* _THE TASK_
Copy out each line of the material that includes the word "combo".

* _MATERIAL PROVIDED_
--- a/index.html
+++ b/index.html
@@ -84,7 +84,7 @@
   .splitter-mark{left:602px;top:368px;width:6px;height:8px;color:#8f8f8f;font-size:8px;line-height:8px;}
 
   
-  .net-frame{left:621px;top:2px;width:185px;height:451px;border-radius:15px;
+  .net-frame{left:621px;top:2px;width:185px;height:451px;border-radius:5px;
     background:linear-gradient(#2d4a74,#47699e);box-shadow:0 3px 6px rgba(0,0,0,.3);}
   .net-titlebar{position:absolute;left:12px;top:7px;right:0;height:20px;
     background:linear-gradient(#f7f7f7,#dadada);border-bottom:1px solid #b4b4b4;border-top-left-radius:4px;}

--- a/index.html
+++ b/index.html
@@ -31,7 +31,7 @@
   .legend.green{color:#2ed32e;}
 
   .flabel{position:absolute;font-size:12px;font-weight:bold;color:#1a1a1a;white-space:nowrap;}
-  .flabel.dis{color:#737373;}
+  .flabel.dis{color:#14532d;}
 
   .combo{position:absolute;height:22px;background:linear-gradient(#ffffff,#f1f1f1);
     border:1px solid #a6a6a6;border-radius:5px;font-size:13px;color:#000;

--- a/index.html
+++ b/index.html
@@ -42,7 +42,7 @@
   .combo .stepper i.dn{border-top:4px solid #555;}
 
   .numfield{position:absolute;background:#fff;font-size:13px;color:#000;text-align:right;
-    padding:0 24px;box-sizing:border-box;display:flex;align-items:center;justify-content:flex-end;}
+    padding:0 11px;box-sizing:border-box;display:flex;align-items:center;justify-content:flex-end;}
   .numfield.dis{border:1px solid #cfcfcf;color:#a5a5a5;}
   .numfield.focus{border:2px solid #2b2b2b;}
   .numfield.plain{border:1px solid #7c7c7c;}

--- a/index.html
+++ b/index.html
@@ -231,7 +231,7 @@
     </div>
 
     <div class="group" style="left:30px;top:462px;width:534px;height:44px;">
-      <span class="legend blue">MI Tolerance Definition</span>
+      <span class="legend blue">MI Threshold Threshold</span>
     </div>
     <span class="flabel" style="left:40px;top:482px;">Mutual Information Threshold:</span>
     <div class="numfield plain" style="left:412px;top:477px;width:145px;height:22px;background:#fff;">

* _WRITTEN SOLUTION_
   .combo{position:absolute;height:22px;background:linear-gradient(#ffffff,#f1f1f1);
   .combo .stepper i.dn{border-top:4px solid #555;}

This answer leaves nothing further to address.